It should also be said that Mr M’Culloch’s attempts to get the (perhaps disgruntled) Heritors to repair the dilapidated church met with little success. He therefore began preaching in a tent next to the church, using letters and printed sermons from New England detailing the extraordinary events taking place there — the so-called First Great Awakening. The lack of a minister for many years had led to a huge number of "fellowships", or praying societies, in the parish. Now Mr M’Culloch added another ingredient — the letters and sermons were supplemented by sermons on his own specialist theme "Regeneration: its nature and necessity". Mr M’Culloch’s readings from the pulpit, along with his private conversations with concerned parishioners, laid a solid foundation for the historical events that soon followed — the extraordinary events known as the Cambuslang Work — or "wark" in Scots — referring to the "work of the Lord". Later, Mr M’Culloch claimed some 400 people had been converted during the Cambuslang Work, including 70 from Cambuslang itself. It is typical of his modesty that we do not know if he himself ever eventually experienced conversion, though he did exclaim at one point during his last illness "The whole is shortly summed up in the words of Jesus Christ; ‘He that believeth and is baptised shall be saved; but he that believeth not shall be damned’"

==Final years==
His own fame grew. Despite his slowness of delivery, his thoughtfulness and his teachings were widely admired and he was often asked to preach in other parishes. He wrote out two sermons a week and committed them to memory.
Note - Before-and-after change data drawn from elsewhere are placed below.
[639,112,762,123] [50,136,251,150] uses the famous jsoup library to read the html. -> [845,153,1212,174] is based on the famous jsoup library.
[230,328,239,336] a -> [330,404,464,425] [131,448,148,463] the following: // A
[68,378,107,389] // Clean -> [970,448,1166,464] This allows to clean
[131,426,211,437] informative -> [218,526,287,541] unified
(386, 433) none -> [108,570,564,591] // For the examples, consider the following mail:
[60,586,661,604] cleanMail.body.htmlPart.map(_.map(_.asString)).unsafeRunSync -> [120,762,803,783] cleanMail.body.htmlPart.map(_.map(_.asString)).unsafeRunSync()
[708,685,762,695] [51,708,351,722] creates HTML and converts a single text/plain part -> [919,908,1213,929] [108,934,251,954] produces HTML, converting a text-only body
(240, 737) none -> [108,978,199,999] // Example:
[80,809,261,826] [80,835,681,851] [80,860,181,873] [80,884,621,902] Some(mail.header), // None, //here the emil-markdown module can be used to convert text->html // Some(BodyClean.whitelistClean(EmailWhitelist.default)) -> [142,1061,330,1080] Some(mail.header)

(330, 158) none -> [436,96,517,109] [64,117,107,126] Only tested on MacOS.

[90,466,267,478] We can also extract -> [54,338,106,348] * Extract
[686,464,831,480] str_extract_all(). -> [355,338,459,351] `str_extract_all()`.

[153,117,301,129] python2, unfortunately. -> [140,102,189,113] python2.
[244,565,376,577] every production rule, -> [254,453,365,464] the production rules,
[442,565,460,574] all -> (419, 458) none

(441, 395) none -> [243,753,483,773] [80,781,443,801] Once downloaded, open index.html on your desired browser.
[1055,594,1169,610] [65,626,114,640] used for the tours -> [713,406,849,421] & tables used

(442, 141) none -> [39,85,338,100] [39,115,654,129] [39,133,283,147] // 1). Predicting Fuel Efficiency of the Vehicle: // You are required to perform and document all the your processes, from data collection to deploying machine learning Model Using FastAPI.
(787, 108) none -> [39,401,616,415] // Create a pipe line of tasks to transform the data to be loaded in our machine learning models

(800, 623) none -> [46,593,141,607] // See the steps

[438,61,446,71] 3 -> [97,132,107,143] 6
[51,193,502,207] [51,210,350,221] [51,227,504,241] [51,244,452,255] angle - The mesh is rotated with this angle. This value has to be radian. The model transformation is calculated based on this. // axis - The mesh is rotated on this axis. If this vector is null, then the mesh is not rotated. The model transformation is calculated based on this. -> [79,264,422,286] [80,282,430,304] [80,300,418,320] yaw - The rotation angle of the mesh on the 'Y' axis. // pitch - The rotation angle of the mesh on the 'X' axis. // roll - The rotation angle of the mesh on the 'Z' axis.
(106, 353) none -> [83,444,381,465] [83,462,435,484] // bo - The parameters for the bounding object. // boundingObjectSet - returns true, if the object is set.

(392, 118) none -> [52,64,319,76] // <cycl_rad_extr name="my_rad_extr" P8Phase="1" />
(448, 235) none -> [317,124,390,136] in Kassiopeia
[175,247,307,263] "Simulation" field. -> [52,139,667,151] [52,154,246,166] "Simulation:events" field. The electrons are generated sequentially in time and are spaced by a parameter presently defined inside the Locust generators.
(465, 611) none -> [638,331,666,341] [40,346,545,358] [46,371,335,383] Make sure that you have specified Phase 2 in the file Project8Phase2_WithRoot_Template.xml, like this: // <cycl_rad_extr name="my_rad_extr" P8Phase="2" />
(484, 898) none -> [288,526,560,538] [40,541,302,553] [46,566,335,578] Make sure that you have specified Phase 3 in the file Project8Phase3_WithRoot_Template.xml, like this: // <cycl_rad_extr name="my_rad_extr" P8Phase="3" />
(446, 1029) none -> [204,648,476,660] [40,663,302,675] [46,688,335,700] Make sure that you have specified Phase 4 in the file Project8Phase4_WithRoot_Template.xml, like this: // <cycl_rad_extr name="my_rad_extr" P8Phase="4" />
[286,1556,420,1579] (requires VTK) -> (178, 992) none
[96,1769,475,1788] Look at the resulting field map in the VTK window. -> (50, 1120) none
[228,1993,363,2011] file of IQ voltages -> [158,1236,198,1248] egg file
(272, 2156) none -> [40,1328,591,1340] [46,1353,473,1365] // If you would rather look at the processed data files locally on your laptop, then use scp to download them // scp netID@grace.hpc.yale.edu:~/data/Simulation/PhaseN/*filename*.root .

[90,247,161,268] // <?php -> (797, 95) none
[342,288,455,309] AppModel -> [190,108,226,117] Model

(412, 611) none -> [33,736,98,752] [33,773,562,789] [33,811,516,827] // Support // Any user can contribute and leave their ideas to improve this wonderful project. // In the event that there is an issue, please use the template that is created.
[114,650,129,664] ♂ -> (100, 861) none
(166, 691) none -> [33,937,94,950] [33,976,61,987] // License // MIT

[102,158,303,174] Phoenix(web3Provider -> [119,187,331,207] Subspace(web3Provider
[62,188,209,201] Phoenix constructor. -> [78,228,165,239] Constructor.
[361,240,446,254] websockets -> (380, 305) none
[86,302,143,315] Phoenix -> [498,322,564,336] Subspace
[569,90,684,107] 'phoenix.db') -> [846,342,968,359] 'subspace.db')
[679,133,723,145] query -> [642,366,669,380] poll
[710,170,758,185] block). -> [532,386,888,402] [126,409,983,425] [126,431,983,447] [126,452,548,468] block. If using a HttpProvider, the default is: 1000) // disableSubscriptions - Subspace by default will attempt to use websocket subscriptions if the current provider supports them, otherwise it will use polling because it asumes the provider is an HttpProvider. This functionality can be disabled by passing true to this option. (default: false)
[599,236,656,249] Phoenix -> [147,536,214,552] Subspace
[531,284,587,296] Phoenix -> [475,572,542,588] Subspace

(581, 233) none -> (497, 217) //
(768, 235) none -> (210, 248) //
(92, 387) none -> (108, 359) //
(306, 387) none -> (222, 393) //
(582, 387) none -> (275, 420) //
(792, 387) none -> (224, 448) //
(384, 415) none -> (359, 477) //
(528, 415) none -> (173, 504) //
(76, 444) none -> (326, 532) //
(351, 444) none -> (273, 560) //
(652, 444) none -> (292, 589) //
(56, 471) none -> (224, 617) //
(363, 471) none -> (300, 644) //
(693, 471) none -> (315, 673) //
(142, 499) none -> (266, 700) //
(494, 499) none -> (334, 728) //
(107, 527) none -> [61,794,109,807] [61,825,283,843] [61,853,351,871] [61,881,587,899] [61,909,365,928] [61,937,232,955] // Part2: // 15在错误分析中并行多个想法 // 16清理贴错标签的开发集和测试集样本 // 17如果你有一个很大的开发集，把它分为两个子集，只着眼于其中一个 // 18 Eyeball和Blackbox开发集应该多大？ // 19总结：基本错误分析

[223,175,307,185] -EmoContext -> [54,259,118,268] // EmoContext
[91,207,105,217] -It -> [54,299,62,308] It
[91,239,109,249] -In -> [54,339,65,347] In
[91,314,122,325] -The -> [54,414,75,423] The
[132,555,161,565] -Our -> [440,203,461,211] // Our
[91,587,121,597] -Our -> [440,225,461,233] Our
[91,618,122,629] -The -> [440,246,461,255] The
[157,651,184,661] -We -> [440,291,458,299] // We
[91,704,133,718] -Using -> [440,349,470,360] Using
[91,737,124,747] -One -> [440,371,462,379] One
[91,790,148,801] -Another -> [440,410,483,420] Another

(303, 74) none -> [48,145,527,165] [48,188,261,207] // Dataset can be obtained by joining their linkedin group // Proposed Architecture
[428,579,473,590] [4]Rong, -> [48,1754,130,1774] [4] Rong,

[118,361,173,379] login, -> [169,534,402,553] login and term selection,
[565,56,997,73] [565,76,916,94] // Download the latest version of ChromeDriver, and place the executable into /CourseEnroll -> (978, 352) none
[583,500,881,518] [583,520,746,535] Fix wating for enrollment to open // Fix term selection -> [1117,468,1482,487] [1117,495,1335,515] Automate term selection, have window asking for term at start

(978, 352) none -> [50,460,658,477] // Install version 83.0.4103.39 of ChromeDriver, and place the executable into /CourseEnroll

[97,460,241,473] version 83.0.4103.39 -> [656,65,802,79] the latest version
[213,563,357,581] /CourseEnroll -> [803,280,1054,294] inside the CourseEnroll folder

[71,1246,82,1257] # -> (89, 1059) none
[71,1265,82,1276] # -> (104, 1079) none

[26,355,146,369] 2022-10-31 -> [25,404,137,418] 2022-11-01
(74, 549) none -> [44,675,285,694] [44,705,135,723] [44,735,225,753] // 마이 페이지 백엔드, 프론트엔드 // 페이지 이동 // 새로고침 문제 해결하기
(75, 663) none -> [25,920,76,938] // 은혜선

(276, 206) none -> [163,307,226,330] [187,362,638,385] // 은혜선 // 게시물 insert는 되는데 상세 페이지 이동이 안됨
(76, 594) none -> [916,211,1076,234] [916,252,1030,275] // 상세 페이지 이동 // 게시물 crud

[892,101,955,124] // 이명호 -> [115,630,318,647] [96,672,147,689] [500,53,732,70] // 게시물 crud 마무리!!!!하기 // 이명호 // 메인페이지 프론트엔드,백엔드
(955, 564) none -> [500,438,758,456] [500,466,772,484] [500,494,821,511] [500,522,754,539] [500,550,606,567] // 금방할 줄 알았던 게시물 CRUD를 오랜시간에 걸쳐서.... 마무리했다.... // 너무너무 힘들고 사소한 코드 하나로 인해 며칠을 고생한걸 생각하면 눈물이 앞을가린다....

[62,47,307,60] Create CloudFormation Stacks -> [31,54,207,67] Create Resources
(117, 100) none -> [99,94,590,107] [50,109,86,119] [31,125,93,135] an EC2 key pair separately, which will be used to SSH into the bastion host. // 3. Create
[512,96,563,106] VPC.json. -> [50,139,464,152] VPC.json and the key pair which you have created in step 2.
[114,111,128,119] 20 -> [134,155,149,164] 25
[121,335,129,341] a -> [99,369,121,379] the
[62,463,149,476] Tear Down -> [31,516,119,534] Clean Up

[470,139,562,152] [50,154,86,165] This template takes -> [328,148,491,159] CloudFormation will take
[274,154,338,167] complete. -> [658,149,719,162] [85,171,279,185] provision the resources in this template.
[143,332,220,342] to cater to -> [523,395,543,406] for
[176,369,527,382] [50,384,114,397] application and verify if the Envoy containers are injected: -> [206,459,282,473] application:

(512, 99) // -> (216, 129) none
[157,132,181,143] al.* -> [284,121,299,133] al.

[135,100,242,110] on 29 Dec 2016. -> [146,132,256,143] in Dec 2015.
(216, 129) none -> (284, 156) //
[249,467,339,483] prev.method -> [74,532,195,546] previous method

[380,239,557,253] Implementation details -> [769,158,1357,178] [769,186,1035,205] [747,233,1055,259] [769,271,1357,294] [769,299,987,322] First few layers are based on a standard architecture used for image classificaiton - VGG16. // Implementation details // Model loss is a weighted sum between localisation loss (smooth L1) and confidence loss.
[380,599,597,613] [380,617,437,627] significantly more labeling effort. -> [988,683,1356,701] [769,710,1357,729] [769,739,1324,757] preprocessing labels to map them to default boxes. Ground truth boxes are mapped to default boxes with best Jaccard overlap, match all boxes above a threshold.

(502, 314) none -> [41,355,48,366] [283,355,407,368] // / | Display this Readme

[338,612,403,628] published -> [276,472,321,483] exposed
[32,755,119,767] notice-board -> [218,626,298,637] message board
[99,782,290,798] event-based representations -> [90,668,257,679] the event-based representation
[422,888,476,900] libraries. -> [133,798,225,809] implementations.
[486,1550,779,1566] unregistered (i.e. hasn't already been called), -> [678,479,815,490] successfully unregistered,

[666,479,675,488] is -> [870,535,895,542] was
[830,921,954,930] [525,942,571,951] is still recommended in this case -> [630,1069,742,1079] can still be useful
His son, Robert M’Culloch, also a minister (at Dairsie in Fife), published his father's sermons after his death. He spent a lot of his own money paying for distributing texts of Scripture and the Shorter Catechism to children in Scotland and America. He secretly gave £200 to the recently established Society in Scotland for Propagating Christian Knowledge in Edinburgh. Dean Stanley in his Lectures described Mr M’Culloch as "no wild fanatic, but a learned, unostentatious scholar, a slow, cautious and prudent parish minister".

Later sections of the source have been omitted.